Матушка слушает ее и улыбается.
- Да как же, сударыня, и в самом деле: ну, куда им столько? - говорит она.
Кончилось просо, опять началась степь; но это уж не та совсем, какая прежде была, - это какая-то выжженная точно, и земля серая совсем. Кое-где тощие кустики бобовника, диких вишен и так какие-то растеньица с мелкими, тощими листиками.
- Что это, уж и солончаки никак? - спрашивает матушка.
- Солончаки-с, - отвечает нянька.
- Это соленая земля? - спрашиваю я.
- Да.
Я помню, мне еще в прошлом году это объясняли, когда мы ехали по этой же дороге и когда я спрашивал - что такое солончаки. "Это очень плохая земля, - говорили мне, - на ней нельзя сеять хлеб, по ней можно только коров и овец пасти, и то надо смотреть, чтобы они не наелись земли - они любят соль и гложут землю".
Солончаки тоже долго тянутся, и мы долго едем по ним, но, наконец, и они кончаются. За ними начинается уже обыкновенная пашня, но все посеяно как-то клочками, небольшими кусками: десятина овса, десятина проса, десятина гречихи.

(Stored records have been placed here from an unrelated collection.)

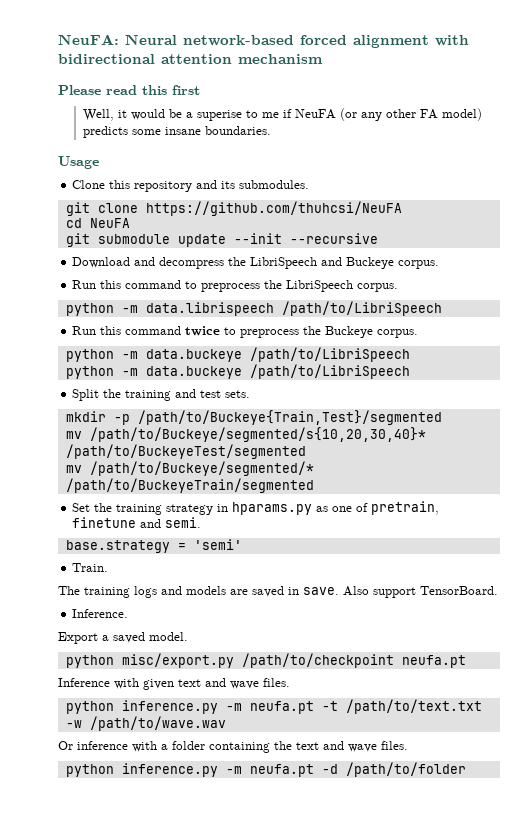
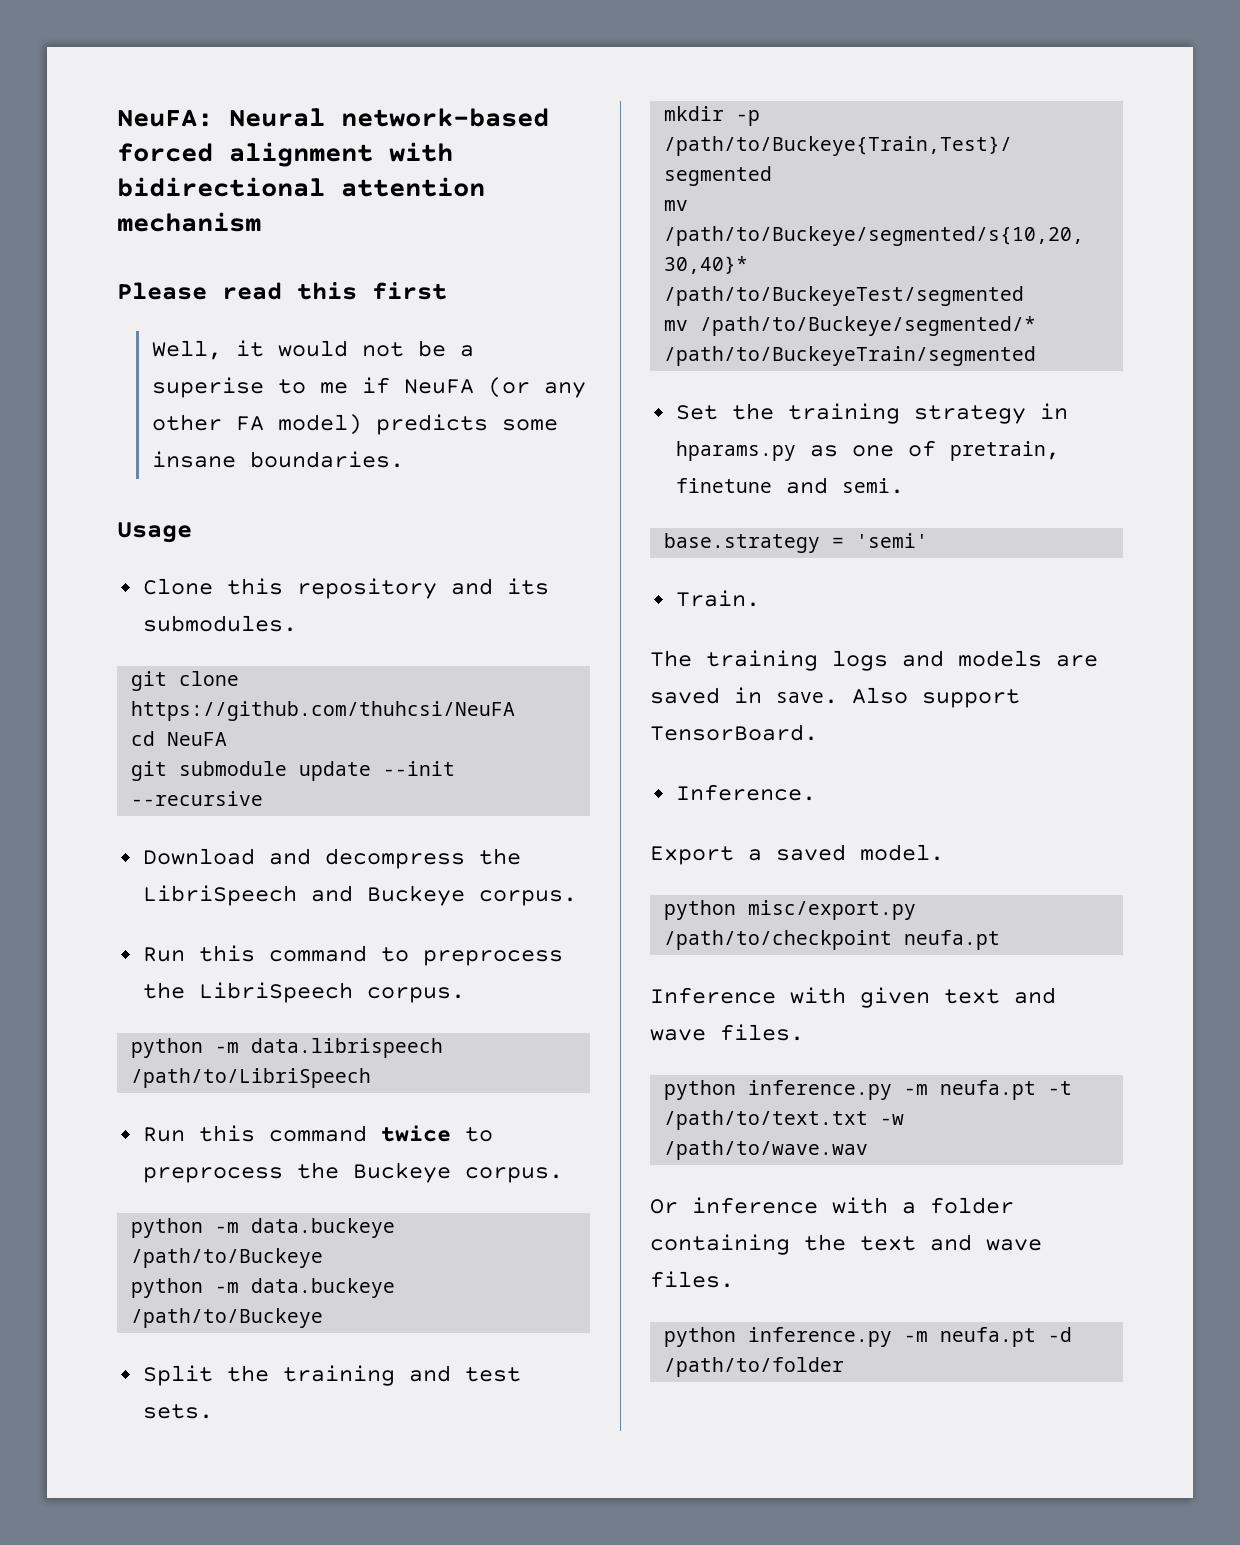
- Well, it would be a superise to me if NeuFA (or any other FA model) predicts some insane boundaries.
+ Well, it would not be a superise to me if NeuFA (or any other FA model) predicts some insane boundaries.
  Run this command twice to preprocess the Buckeye corpus.
- python -m data.buckeye /path/to/LibriSpeech
- python -m data.buckeye /path/to/LibriSpeech
+ python -m data.buckeye /path/to/Buckeye
+ python -m data.buckeye /path/to/Buckeye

- Отчего это здесь все так... понемножку?
- Мужицкая... Степь уже кончилась. Это казенная - крутовских мужиков. Теперь сейчас Крутое будет, - отвечают нам.
- Это Крутое ведь казенное?
- Казенное.
- Оно ничье? - допытываюсь я.
- Ничье, - говорит матушка.
Крутое - огромное село государственных крестьян. Там два раза в неделю базар. Две церкви в нем. Тут же, где церкви, по другую сторону базарной площади, стоят какие-то домики, но не такие совсем, как наш вот деревянный дом и дома соседей, а особенные, вроде вот как в нашем городе - маленькие, серенькие, с зелеными крышами, с беленькими крашеными же ставнями,- это квартира станового, волостное правление, сельская школа и еще что-то. Тут же, недалеко, каменные белые избы - постоялые дворы, лавки, в которых все есть: и чай, и сахар, и деготь, и сбруя, и мука, и огромные белые, рыхлые хлебы совсем особого вкуса - мы пробовали их, и они очень нравятся нам. Их столько съедают с молоком и медом и Михей, и Андрюшка, и Никандр, когда они обедают на постоялом дворе, во время остановок, отдыха и корма лошадей...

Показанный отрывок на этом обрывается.